After the wood has been cut, it must be dried, or seasoned. A living tree contains a great deal of water, thus when the wood dries, it shrinks considerably. It takes careful handling to properly dry lumber. Solid hardwoods will expand and contract with the changes in temperature and humidity; therefore, it is important to keep the humidity in the 35 to 45 percent range to avoid cracking or warping. Furniture made with solid hardwood can add a rich, warm and charming touch to your home. When properly cared for, it can be an heirloom for future generations.

Wood Species

We us a variety of hardwoods, including:

  • Red Oak
  • Brown Maple
  • Cherry
  • Quartersawn White Oak
  • Hard Maple
  • Hickory
  • Black Walnut
  • Rustic Woods

01.

Red Oak

Red Oak is characterized by its orange reddish hue with the sapwood being white to light brown. The wood has a pronounced opened grain and is very durable with good wear-resistance. The stain absorbs into this open grain pattern becoming darker where the grain is close and lighter where the grain is more open. This is an ideal choice if you desire a warm look.

02.

Brown Maple

Brown Maple is a unique combination of brown, tan, white and cream streaks, and has a more rustic appearance. It is a softer wood so it is more prone to scratches and denting with heavy use. Brown Maple’s naturally soft grain best absorbs medium to dark stains and its smooth surface is ideal for painted finishes. Choosing a lighter colored stain will best showcase the natural range of grain colors in Brown Maple, while a darker stain will blend the grain colors better.

03.

Cherry

Cherry wood has a fine satin-smooth texture and a circular grain pattern. The heartwood of cherry varies from a rich red to reddish brown, while the sapwood is creamy-white in contrast. Over time it will darken with exposure to light and heat. The wood may also naturally contain brown pith flecks and small pit pockets. Along with small pit pockets Cherry can have what is known as mineral streaks that run throughout the wood. These show up as darker areas in the wood and are natural features of the wood; not defects. Because it is a softer wood, it is more prone to denting with heavy use. Cherry wood has a natural reddish hue and this warmth is intensified by all of the cherry stains. When stained, this fine grain has a very even-toned finish.

Cherry can be requested as Select Cherry in which builders will selective try to use more consistent boards. Select Cherry is never a guarantee but has a greater chance of having less pitch pockets and mineral streaks.

Sap Cherry

Cherry is also known for the sap that is prominent which can run throughout the wood. Sappiness found in the wood is very uncommon in clean Cherry but can appear is small spots. You area able to request specifically for sappy Cherry if desired. The sap that appears in the wood are very light streaks that go across the grain of the wood.
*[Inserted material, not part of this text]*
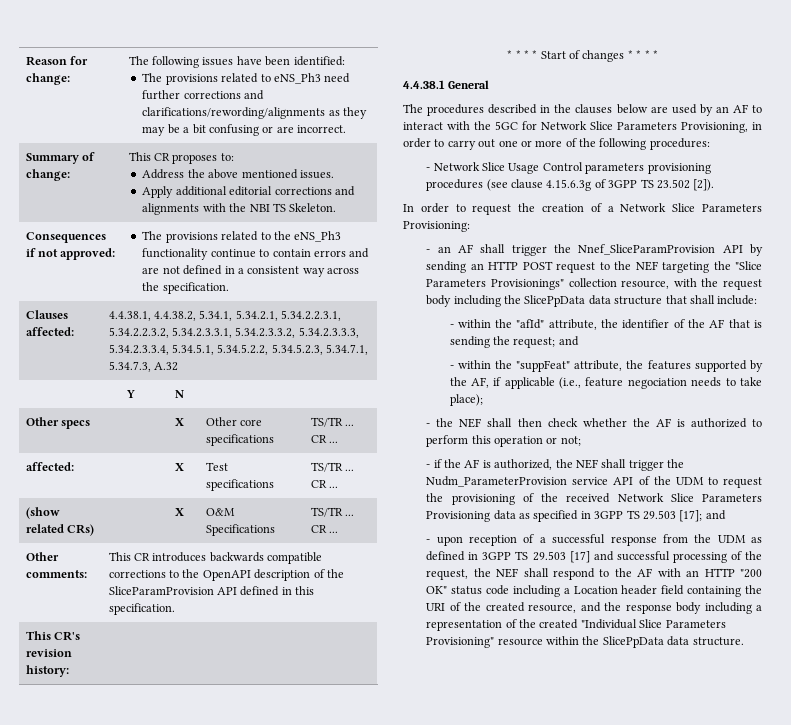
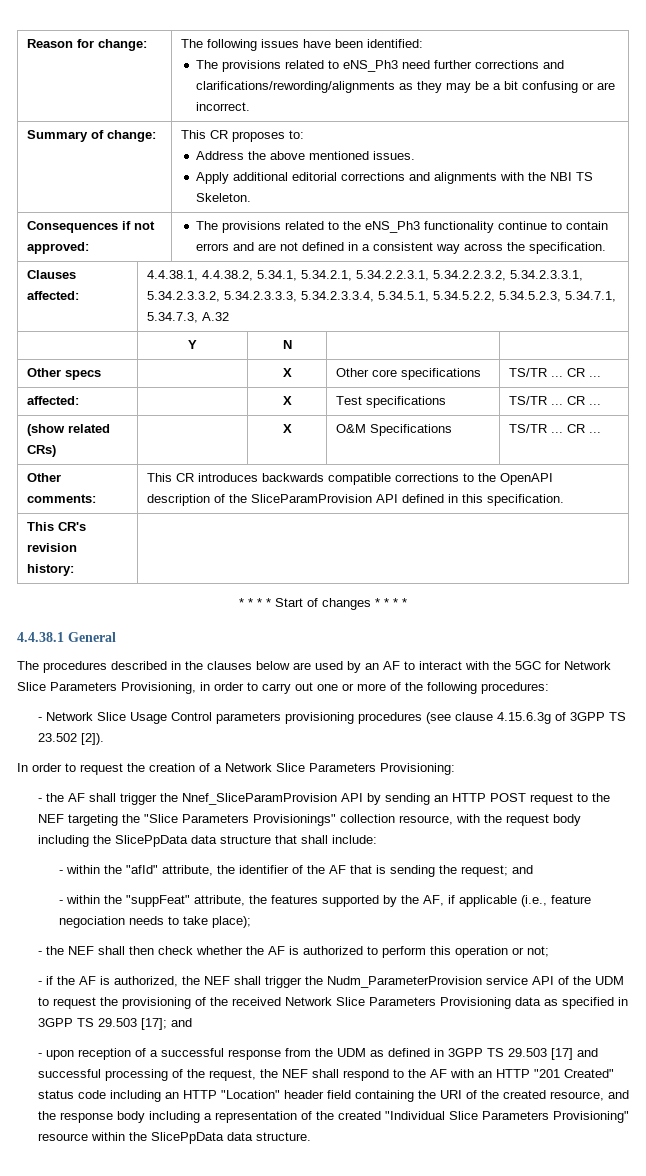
- - an AF shall trigger the Nnef_SliceParamProvision API by sending an HTTP POST request to the NEF targeting the "Slice Parameters Provisionings" collection resource, with the request body including the SlicePpData data structure that shall include:
+ - the AF shall trigger the Nnef_SliceParamProvision API by sending an HTTP POST request to the NEF targeting the "Slice Parameters Provisionings" collection resource, with the request body including the SlicePpData data structure that shall include:
- - upon reception of a successful response from the UDM as defined in 3GPP TS 29.503 [17] and successful processing of the request, the NEF shall respond to the AF with an HTTP "200 OK" status code including a Location header field containing the URI of the created resource, and the response body including a representation of the created "Individual Slice Parameters Provisioning" resource within the SlicePpData data structure.
+ - upon reception of a successful response from the UDM as defined in 3GPP TS 29.503 [17] and successful processing of the request, the NEF shall respond to the AF with an HTTP "201 Created" status code including an HTTP "Location" header field containing the URI of the created resource, and the response body including a representation of the created "Individual Slice Parameters Provisioning" resource within the SlicePpData data structure.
This is not a sign of defective finishing but natural tones found in the wood itself.

04.

Quartersawn White Oak

Quarter Sawn White Oak has a unique grain pattern which is achieved by cutting the wood at a 90 degree angle to the tree’s growth rings. If you love furniture with texture, then Quarter Sawn is a great choice. This wood has a cooler white to sage undertone and is very durable with good wear-resistance. Because Quarter Sawn White Oak is cut at an angle, it exhibits a tight grain with dramatic light and dark tones. Quarter Sawn White Oak absorbs stains richly and evenly. The natural variation of color exhibited in the wood grain is enhanced with staining.

05.

Hard Maple

Hard Maple is one of the hardest domestic woods in the USA. Because of its hardness, it is very durable. The sapwood is creamy white with a golden hue and the heartwood varies from light to dark golden brown. The wood has a close, fine texture and a light circular grain pattern. The light tone of Hard Maple makes the stain colors appear bold and bright, while the hard and smooth texture makes it less suited to dark stains. The hardness can prevent the stain from soaking into the wood, which can create darker stained areas. This wood captures light and brightens any space.

06.

Hickory

Hickory has a contrasting reddish and cream color graining and it is a beautiful wood for furniture. It has a medium grain that gives an earthy feel with a smooth look. It is also the strongest wood type that we offer.

07.

Black Walnut

Walnut can range from a lighter pale brown to a dark chocolate brown with darker brown streaks. Color can sometimes have a grey, purple, or reddish cast. Sapwood is pale yellow-gray to nearly white. Figured grain patterns such as curl, crotch, and burl are also seen. Grain is usually straight, but can be irregular. Has a medium texture and moderate natural luster. For a more uniform chocolate brown appearance, "Select Black Walnut" needs to be special ordered and is typically a higher premium grade of wood than normal Black Walnut.

08.

Characteristics of Rustic Woods

Using rustic wood in heirloom furniture shows off beautiful grain patterns and interesting character. As the tree grows, the grain markings are developed around the branches, mineral pits and other natural characteristic. The knots in the boards create a beauty that is unmatched by furniture with more uniform grain and matched lumbar.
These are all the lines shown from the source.